Teaching and Retaining New SkillsLearning and retaining new skills is critical to your personal and professional development as an employee within an organisation.

Even though learning and retaining new skills is a skill in itself, as a leader it can be even more difficult teaching those new skills in a way that will ensure employees will retain them.

As a leader teaching new skills there are a few things to remember when you are trying to get employees to retain them.

Here’s a list of the top things to remember when teaching and retaining new skills.

Define instructions

When teaching new skills, ensure that the skill and actions to achieve the skill are described or provided in detail to employees. Explain what tasks and actions have to be done rather than ‘what not to do’, as research shows that positive instruction is more retainable than negative.

Ensure understanding

A leader should never assume their message is clear and that it will be understood after being explained once. Once a leader has explained or provided instructions, they should continue to observe and identify what may need more clarification through constructive feedback.

Reinforce instructions

One of the proven ways to increase retention is through positive reinforcement or feedback. If a leader sees a negative behavior, it is most beneficial for them to correct it immediately following with a positive reinforcement the initial instructions.

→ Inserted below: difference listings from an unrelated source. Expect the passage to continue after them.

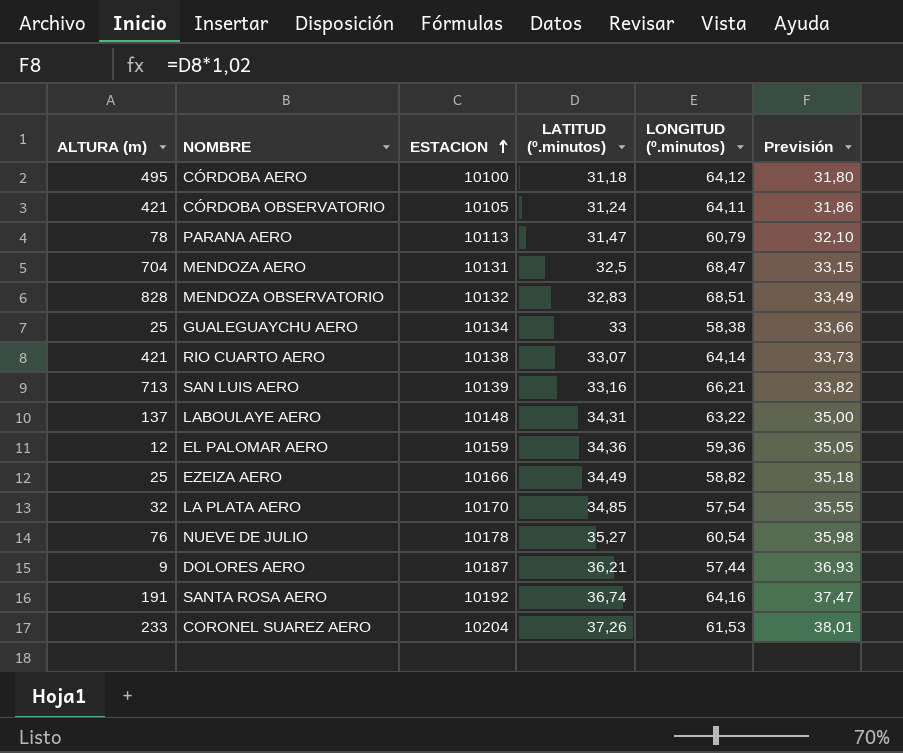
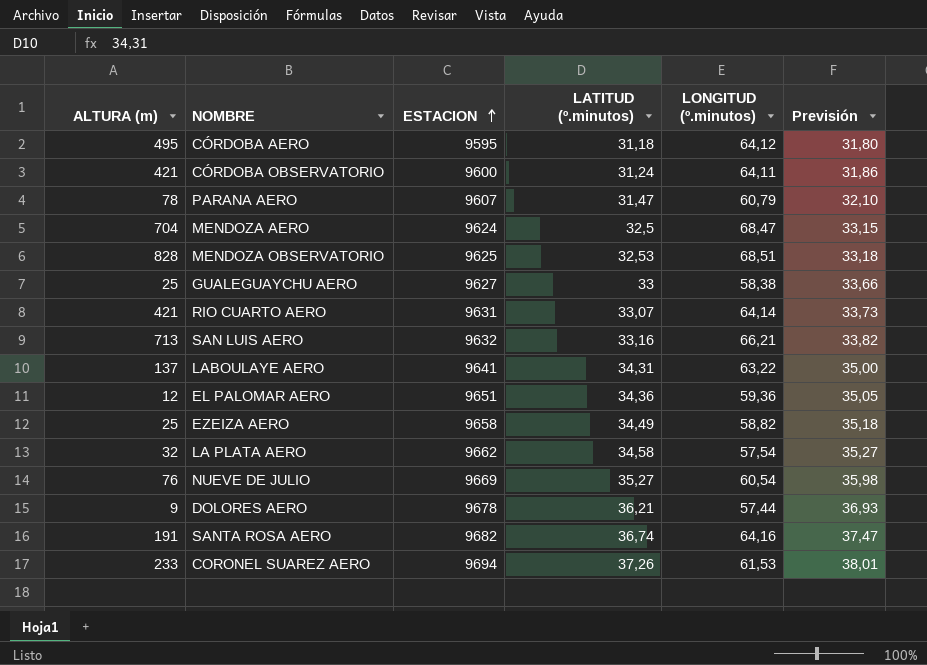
CÓRDOBA AERO | ESTACION: 10100 -> 9595
CÓRDOBA OBSERVATORIO | ESTACION: 10105 -> 9600
PARANA AERO | ESTACION: 10113 -> 9607
MENDOZA AERO | ESTACION: 10131 -> 9624
MENDOZA OBSERVATORIO | ESTACION: 10132 -> 9625
MENDOZA OBSERVATORIO | LATITUD (º.minutos): 32,83 -> 32,53
MENDOZA OBSERVATORIO | Previsión: 33,49 -> 33,18
GUALEGUAYCHU AERO | ESTACION: 10134 -> 9627
RIO CUARTO AERO | ESTACION: 10138 -> 9631
SAN LUIS AERO | ESTACION: 10139 -> 9632
LABOULAYE AERO | ESTACION: 10148 -> 9641
EL PALOMAR AERO | ESTACION: 10159 -> 9651
EZEIZA AERO | ESTACION: 10166 -> 9658
LA PLATA AERO | ESTACION: 10170 -> 9662
LA PLATA AERO | LATITUD (º.minutos): 34,85 -> 34,58
LA PLATA AERO | Previsión: 35,55 -> 35,27
NUEVE DE JULIO | ESTACION: 10178 -> 9669
DOLORES AERO | ESTACION: 10187 -> 9678
SANTA ROSA AERO | ESTACION: 10192 -> 9682
CORONEL SUAREZ AERO | ESTACION: 10204 -> 9694

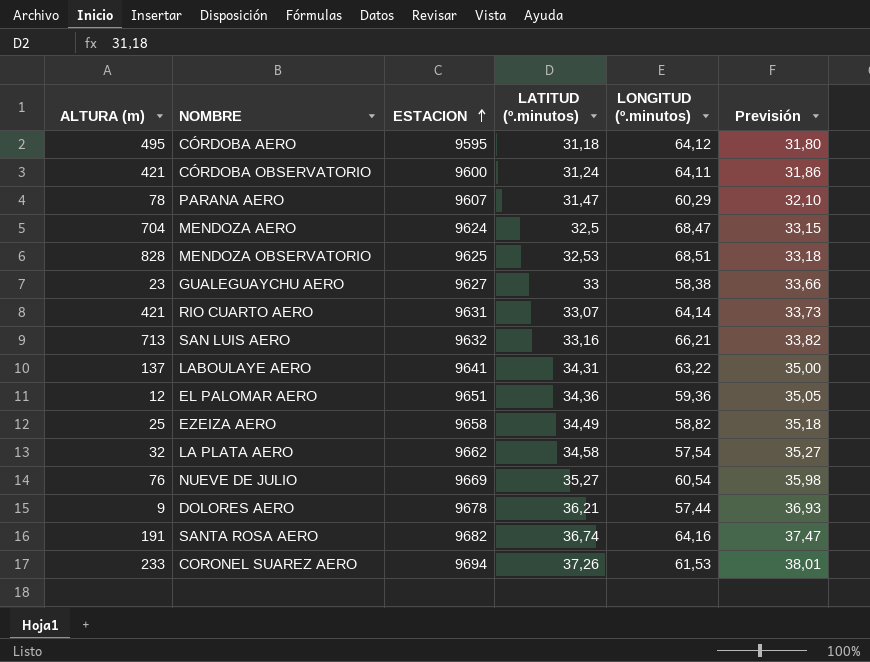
PARANA AERO | LONGITUD (º.minutos): 60,79 -> 60,29
GUALEGUAYCHU AERO | ALTURA (m): 25 -> 23

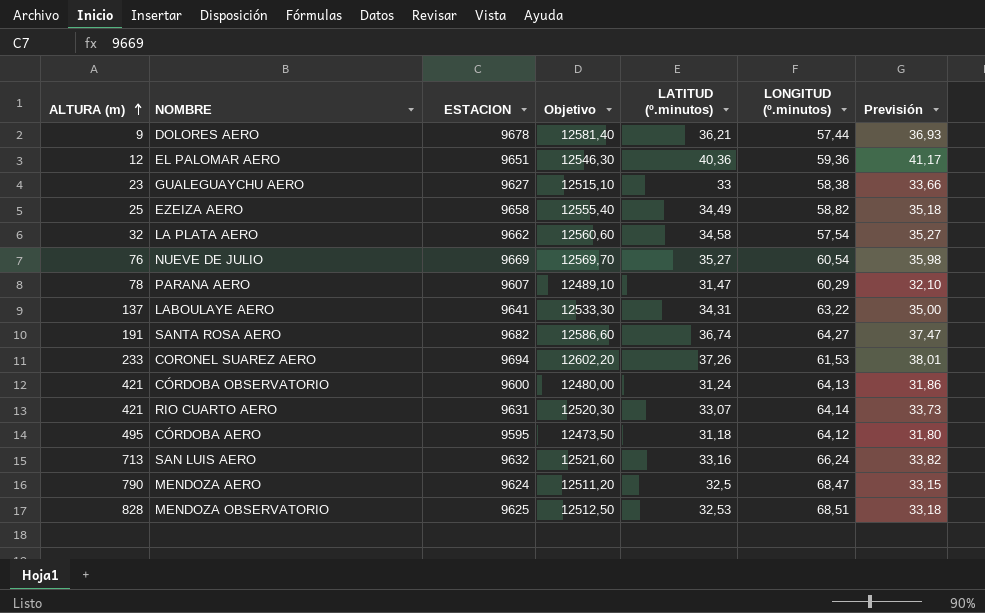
row order: ESTACION ascending -> ALTURA (m) ascending
column Objetivo | formula: none -> [ESTACION] * 1,3
EL PALOMAR AERO | LATITUD (º.minutos): 34,36 -> 40,36
EL PALOMAR AERO | Previsión: 35,05 -> 41,17
SANTA ROSA AERO | LONGITUD (º.minutos): 64,16 -> 64,27
CÓRDOBA OBSERVATORIO | LONGITUD (º.minutos): 64,11 -> 64,13
SAN LUIS AERO | LONGITUD (º.minutos): 66,21 -> 66,24
MENDOZA AERO | ALTURA (m): 704 -> 790

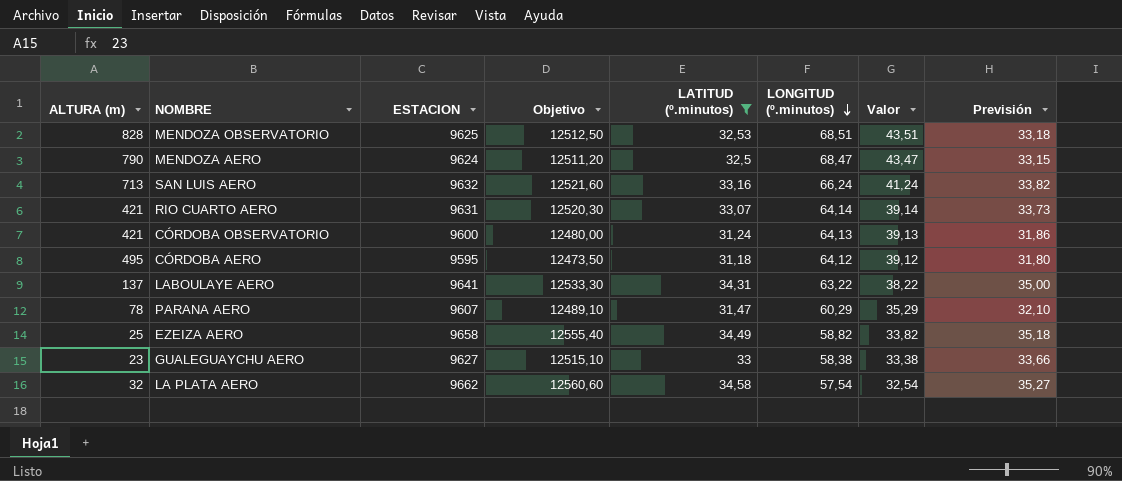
filter: none -> LATITUD (º.minutos) <= 34,58
row order: ALTURA (m) ascending -> LONGITUD (º.minutos) descending
column Valor | formula: none -> [LONGITUD (º.minutos)] - 25

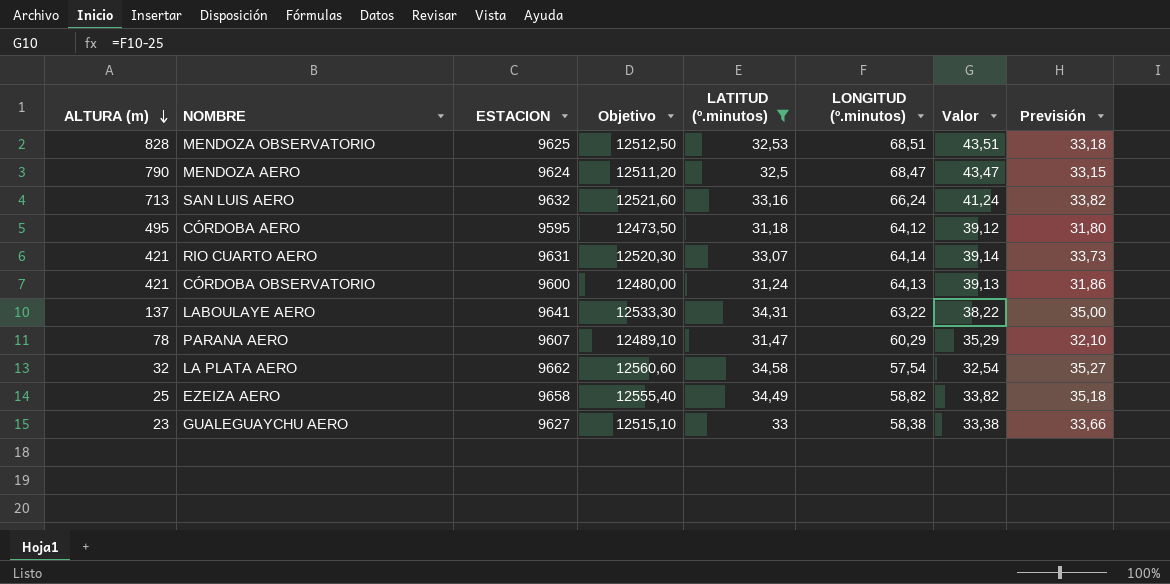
row order: LONGITUD (º.minutos) descending -> ALTURA (m) descending

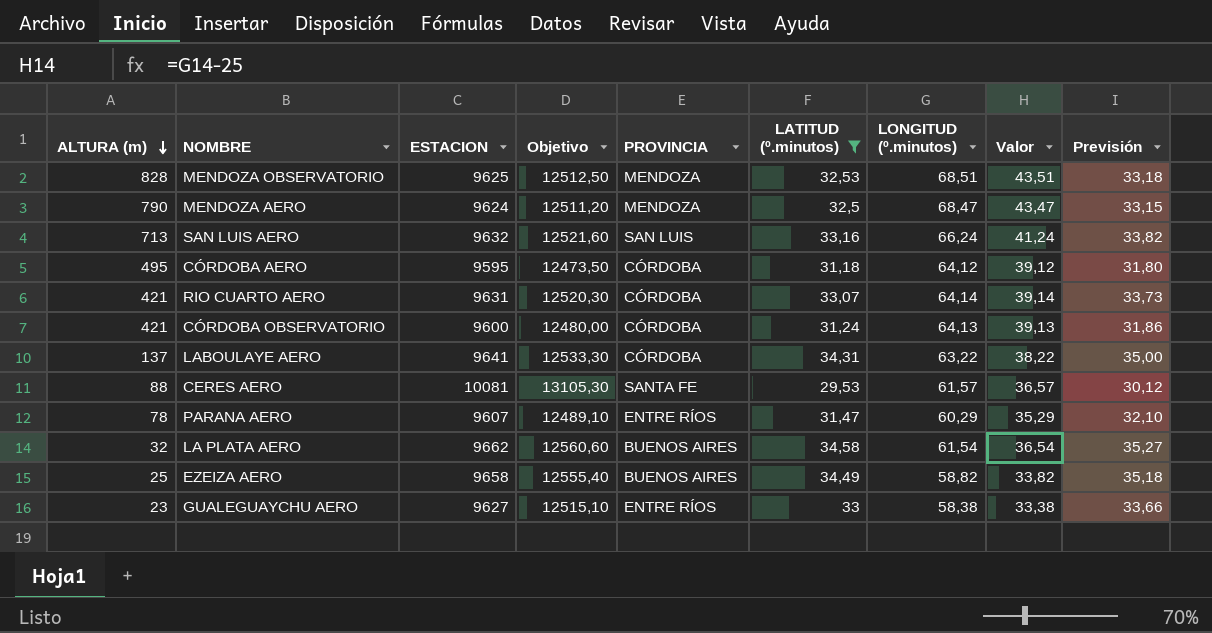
column PROVINCIA | position: none -> 5
row CERES AERO: none -> 88 | 10081 | 13105,30 | SANTA FE | 29,53 | 61,57 | 36,57 | 30,12
LA PLATA AERO | LONGITUD (º.minutos): 57,54 -> 61,54
LA PLATA AERO | Valor: 32,54 -> 36,54

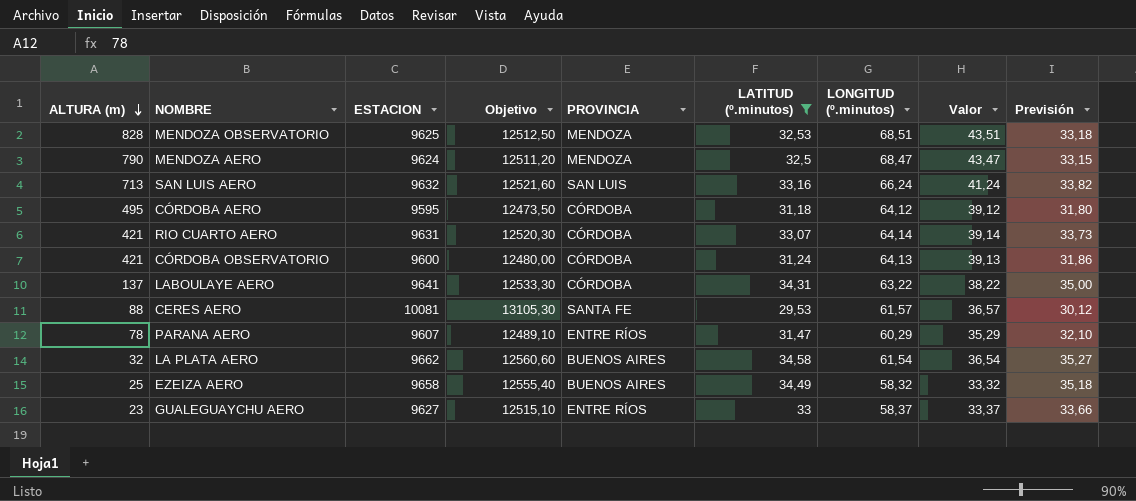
EZEIZA AERO | LONGITUD (º.minutos): 58,82 -> 58,32
EZEIZA AERO | Valor: 33,82 -> 33,32
GUALEGUAYCHU AERO | LONGITUD (º.minutos): 58,38 -> 58,37
GUALEGUAYCHU AERO | Valor: 33,38 -> 33,37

Understand that mistakes aren’t a negative

Mistakes are so often quickly judged as a negative occurrence. Leaders should see Mistakes as an opportunity area for growth. When a mistake occurs a leader should have the employee take the time to analyze the mistake that has been made, note the cause, identify what could have been executed better, how they can fix it in the present, and what to avoid in the future. In conclusion, mistakes are a huge learning opportunity for personal and professional growth.

Leaders who implement and keep in mind these ideas when teaching new skills to employees, should see a rise in skill retention by subjects.